Y siento cierta envidia sana, si es que la envidia puede ser sana, porque cuántas veces habré soñado con alzar la voz, vomitar al mundo mis aprendizajes y ser una de esas personas que divulgan su saber.
Pero para una persona introvertida acaso no sea tan fácil lanzarse a la piscina e imitar a la gente que admira. Sobre todo cuando el temor domina el pensamiento, cuando sospechas que tu público se esconde tras una jaula de feroces leones que todo critica y todo es malo: la cosa y su contrario. Ahí no es fácil precipitarte al vacío.
Al principio quieres hacerlo, dar el salto, sabes que tienes conocimientos suficientes como para convertirte en una de ellos y atreverte a deslumbrar al mundo con tus palabras.
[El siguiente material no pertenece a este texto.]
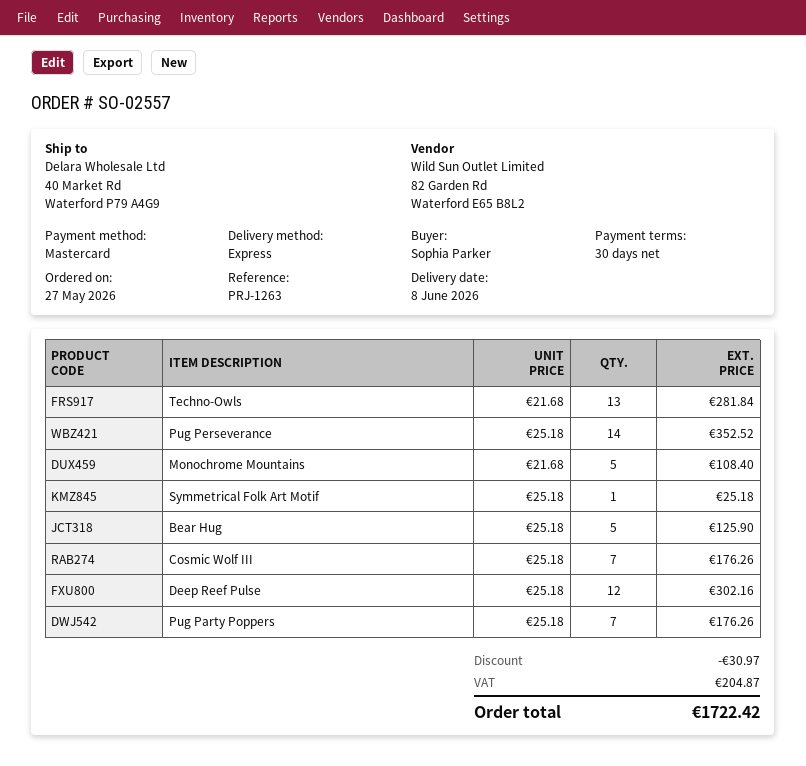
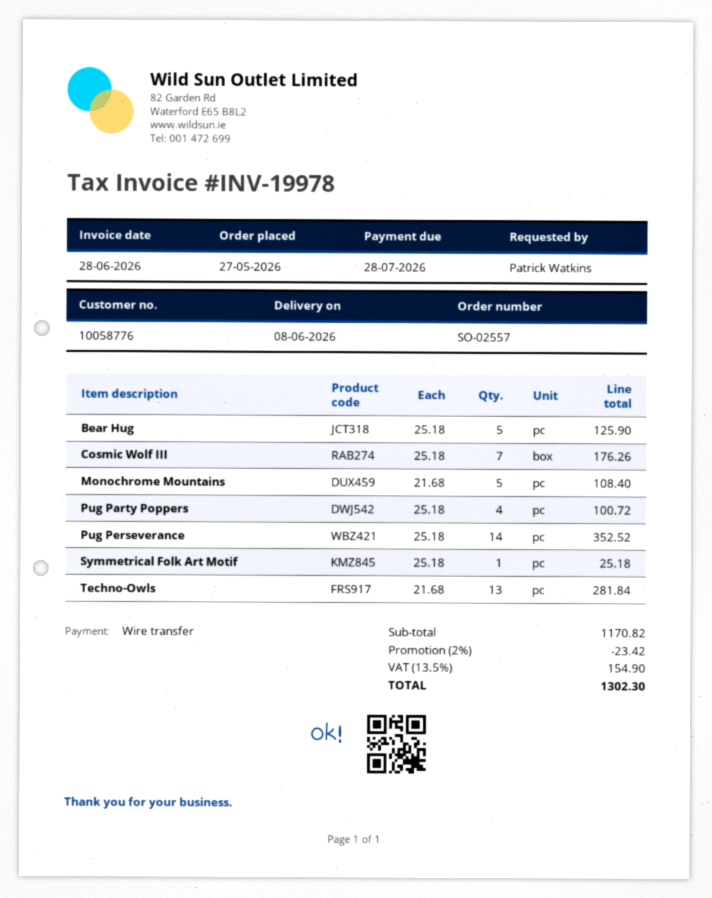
ordered by: Sophia Parker -> Patrick Watkins
payment method: Mastercard -> bank transfer
Deep Reef Pulse: 12 x 25.18 = 302.16 -> none
Pug Party Poppers: 7 x 25.18 = 176.26 -> 4 x 25.18 = 100.72
discount: 30.97 -> 23.42
tax: 204.87 -> 154.90
total: 1722.42 -> 1302.30

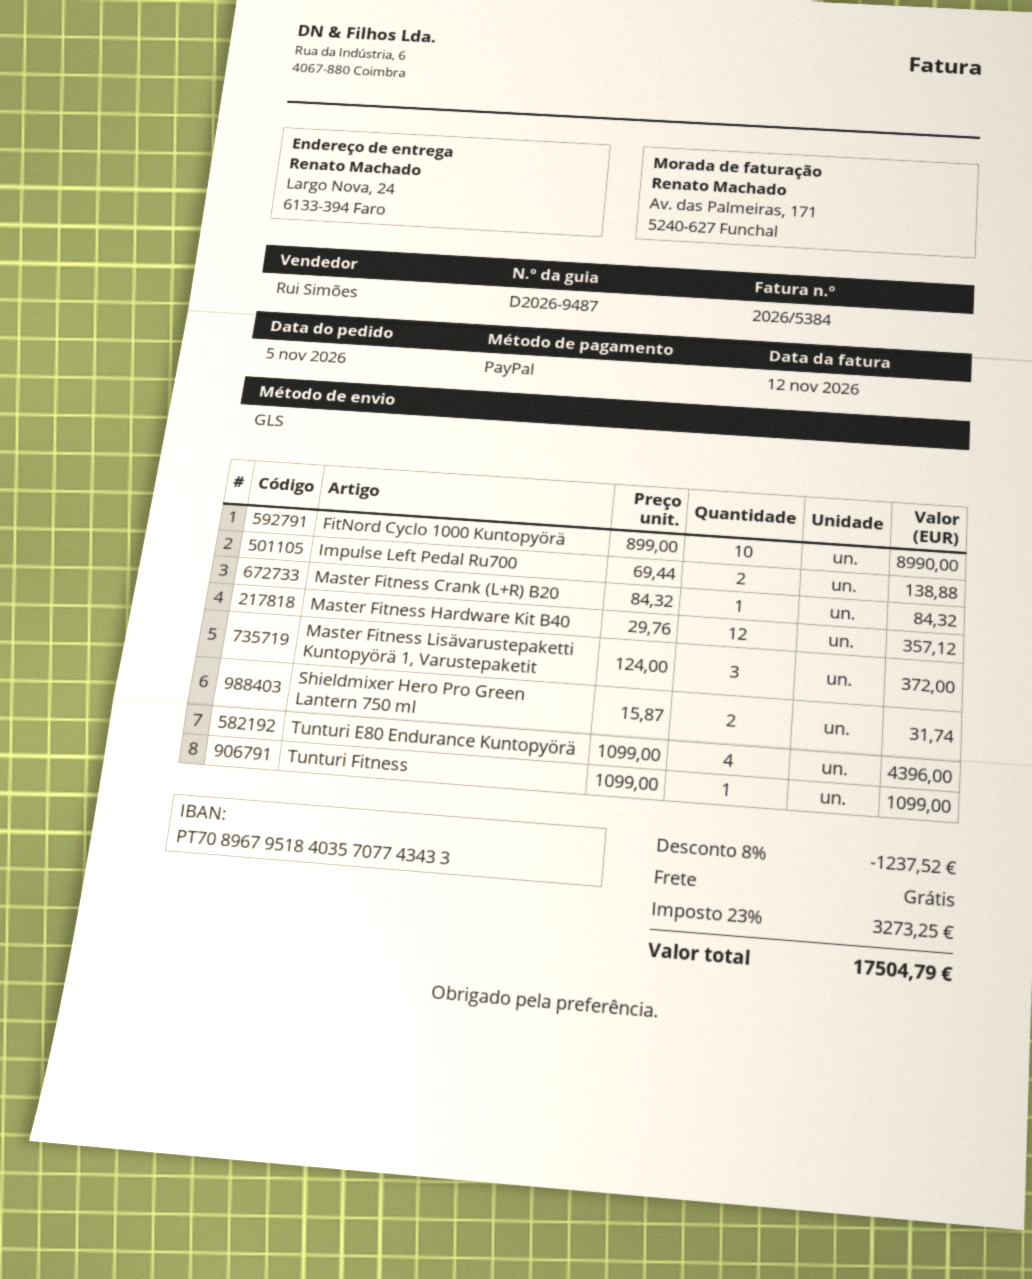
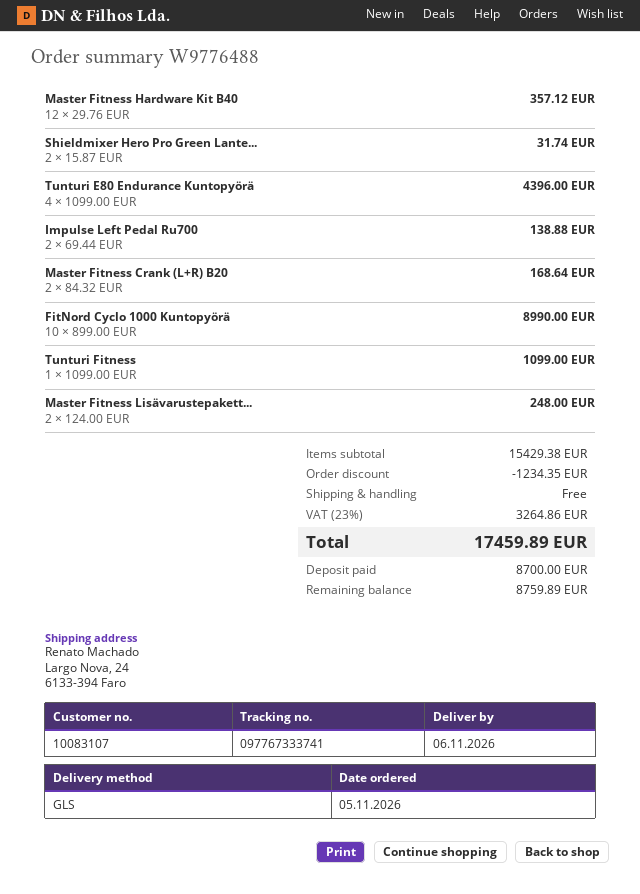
Master Fitness Crank (L+R) B20: 1 x 84.32 = 84.32 -> 2 x 84.32 = 168.64
Master Fitness Lisävarustepaketti Kuntopyörä 1, Varustepaketit: 3 x 124.00 = 372.00 -> 2 x 124.00 = 248.00
discount: 1237.52 -> 1234.35
tax: 23% = 3273.25 -> 23% = 3264.86
total: 17504.79 -> 17459.89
Y sin embargo surgen las dudas y el ojalá yo dominara algún tema tanto como para divulgar sobre él; afloran los miedos del ¿y si me equivoco qué opinión va a tener la gente de mí?; nacen las inseguridades porque y si no interesa lo que cuento o cómo lo cuento o ya lo saben. Es más: porque ¿y si aburro?
Y como te sientes perfeccionista, vence la ambición de dominar cualquier tema antes de hablar de él; no vaya a ser que sin querer comentes algo de lo que no controlas y estés diciendo una barbaridad.
Al final el empeño acaba por desvanecerse con el paso del tiempo. Por alguna razón crees que lo que vas a decir no aportará nada nuevo a nadie, que igual tampoco es tan importante.
Aun así, el deseo de superación está ahí; el querer sacar esa espina tan clavada para dejar atrás la duda de y si lo hubiera hecho, ¿qué habría pasado?, ¿dónde estaría ahora?
Muchos impedimentos estorban la voluntad de divulgar mi saber, de fascinar a otros. Y cuesta dar el primer paso. No obstante, no pierdo la esperanza de que algún día se cumplirá ese sueño y podré verter en una cuenta todo ese conocimiento adquirido con los años de estudio; podré embelesar con mis palabras y ayudar a otras personas. Porque una parte de ti pretende que ya no te importe lo que piensen los demás; porque si te equivocas, quieres aprender de los errores.